What is needed
Could you please retype all of the records exactly, skipping any pictures?

(Given data begins)

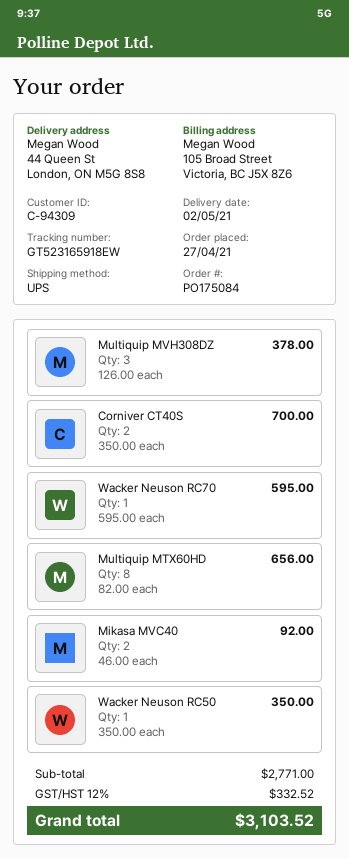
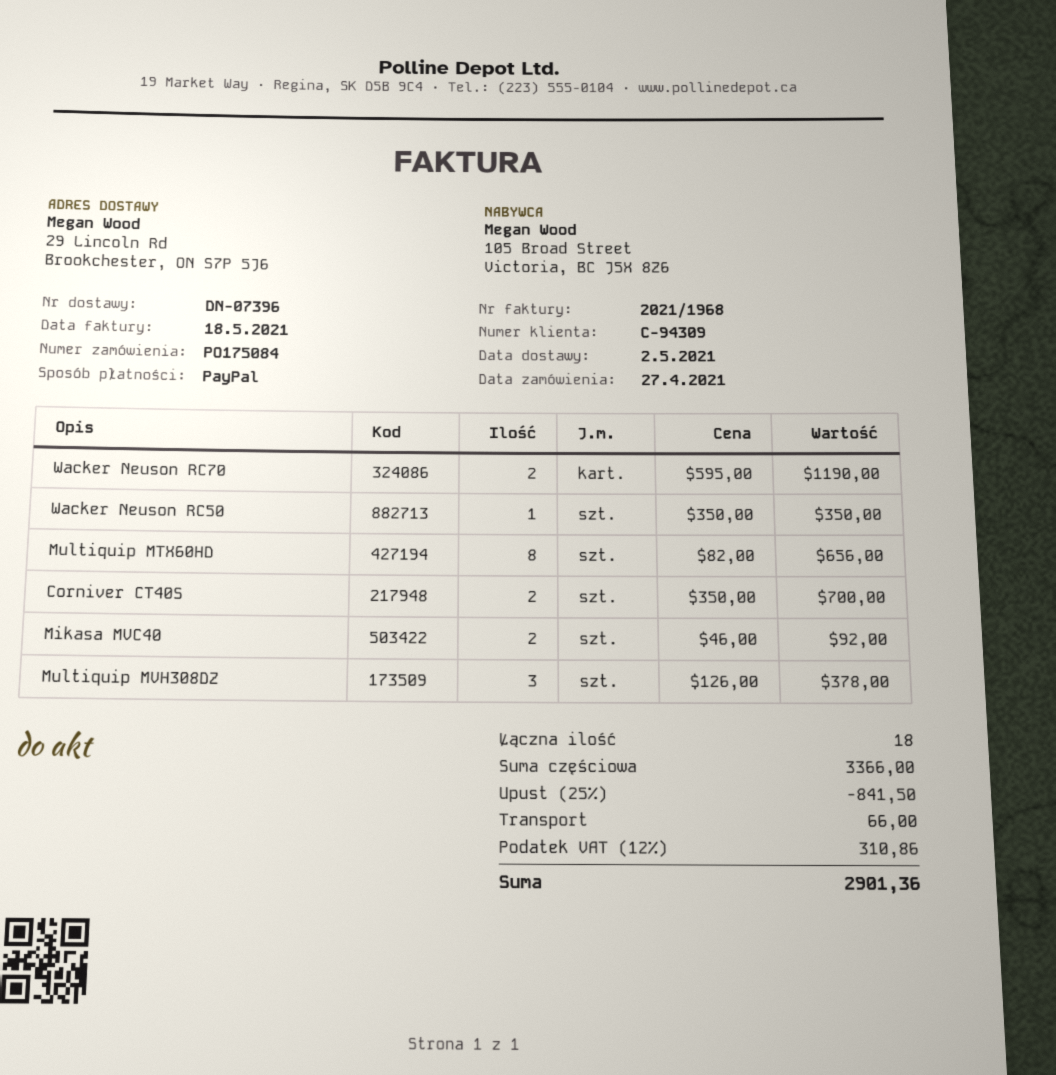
ship to: 44 Queen St, London, ON M5G 8S8 -> 29 Lincoln Rd, Brookchester, ON S7P 5J6
Wacker Neuson RC70: 1 x 595.00 = 595.00 -> 2 x 595.00 = 1190.00
subtotal: 2771.00 -> 3366.00
discount: none -> 25% = 841.50
shipping: none -> 66.00
tax: 12% = 332.52 -> 12% = 310.86
total: 3103.52 -> 2901.36

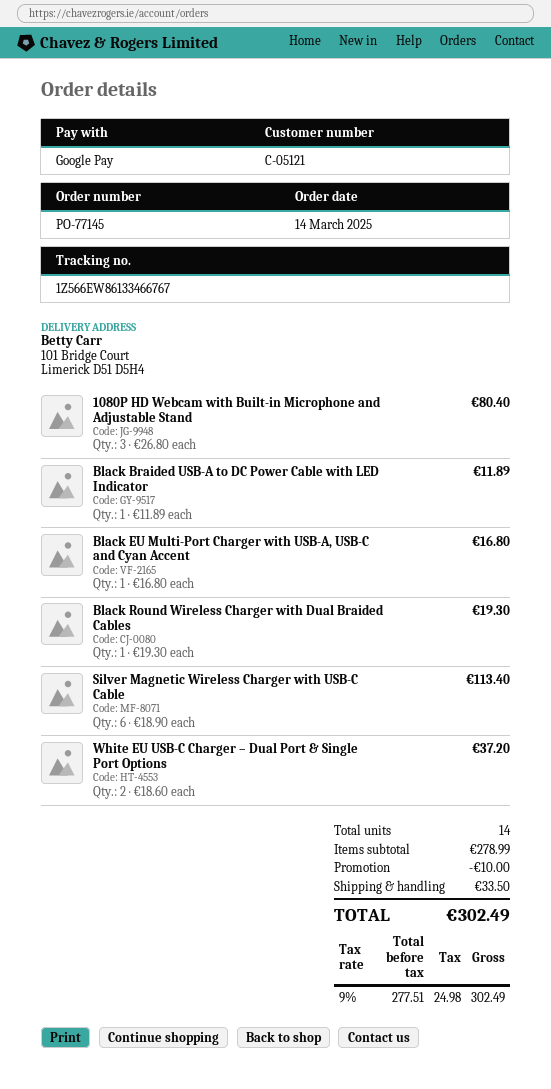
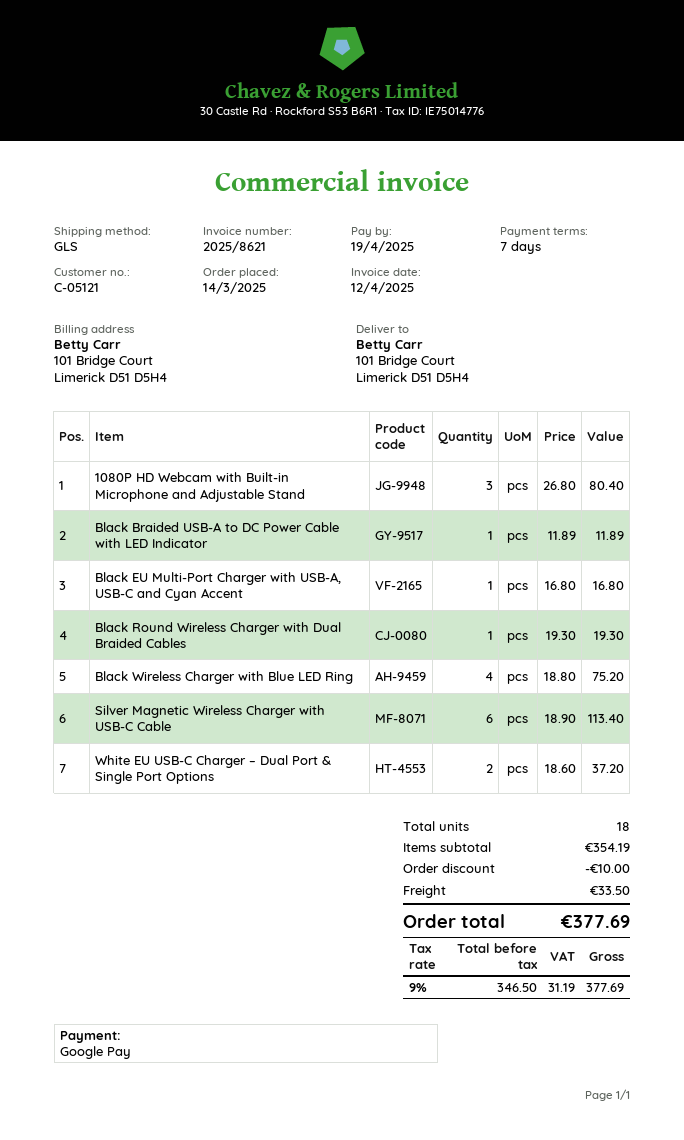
Black Wireless Charger with Blue LED Ring: none -> 4 x 18.80 = 75.20
total quantity: 14 -> 18
subtotal: 278.99 -> 354.19
net: 277.51 -> 346.50
tax: 9% = 24.98 -> 9% = 31.19
total: 302.49 -> 377.69

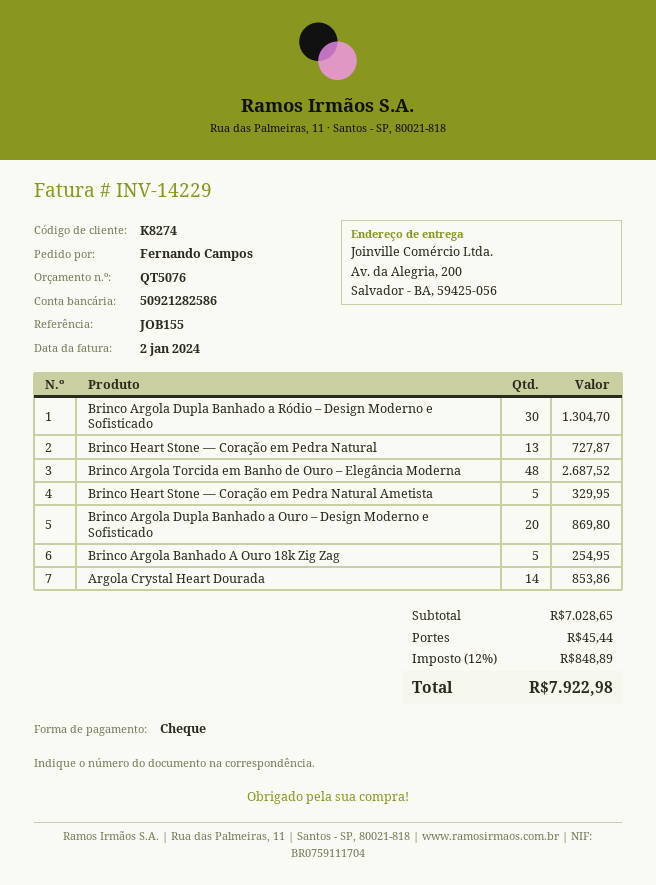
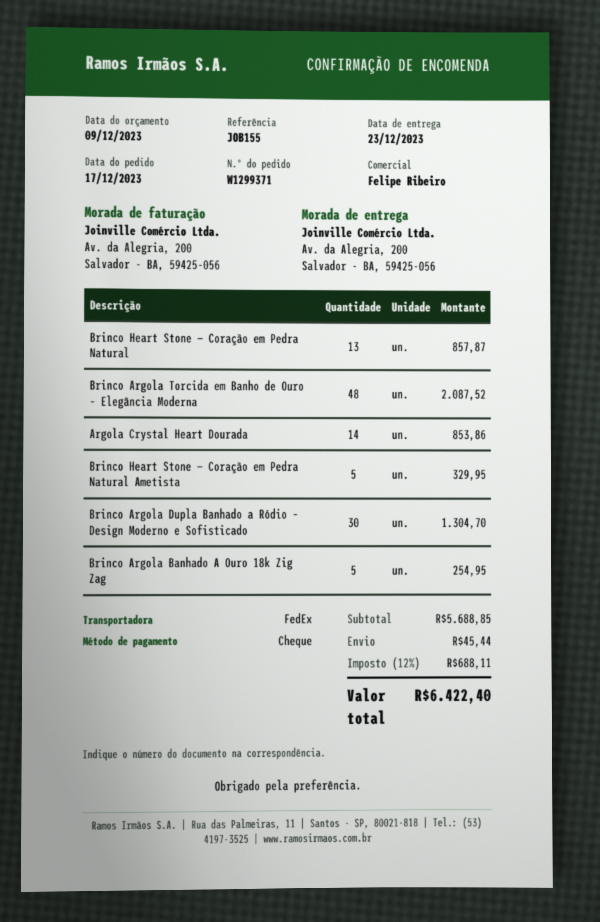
Brinco Heart Stone — Coração em Pedra Natural: 13 for 727.87 -> 13 for 857.87
Brinco Argola Torcida em Banho de Ouro – Elegância Moderna: 48 for 2687.52 -> 48 for 2087.52
Brinco Argola Dupla Banhado a Ouro – Design Moderno e Sofisticado: 20 for 869.80 -> none
subtotal: 7028.65 -> 5688.85
tax: 12% = 848.89 -> 12% = 688.11
total: 7922.98 -> 6422.40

(Given data ends)

Answer space
ship to: 44 Queen St, London, ON M5G 8S8 -> 29 Lincoln Rd, Brookchester, ON S7P 5J6
Wacker Neuson RC70: 1 x 595.00 = 595.00 -> 2 x 595.00 = 1190.00
subtotal: 2771.00 -> 3366.00
discount: none -> 25% = 841.50
shipping: none -> 66.00
tax: 12% = 332.52 -> 12% = 310.86
total: 3103.52 -> 2901.36

Black Wireless Charger with Blue LED Ring: none -> 4 x 18.80 = 75.20
total quantity: 14 -> 18
subtotal: 278.99 -> 354.19
net: 277.51 -> 346.50
tax: 9% = 24.98 -> 9% = 31.19
total: 302.49 -> 377.69

Brinco Heart Stone — Coração em Pedra Natural: 13 for 727.87 -> 13 for 857.87
Brinco Argola Torcida em Banho de Ouro – Elegância Moderna: 48 for 2687.52 -> 48 for 2087.52
Brinco Argola Dupla Banhado a Ouro – Design Moderno e Sofisticado: 20 for 869.80 -> none
subtotal: 7028.65 -> 5688.85
tax: 12% = 848.89 -> 12% = 688.11
total: 7922.98 -> 6422.40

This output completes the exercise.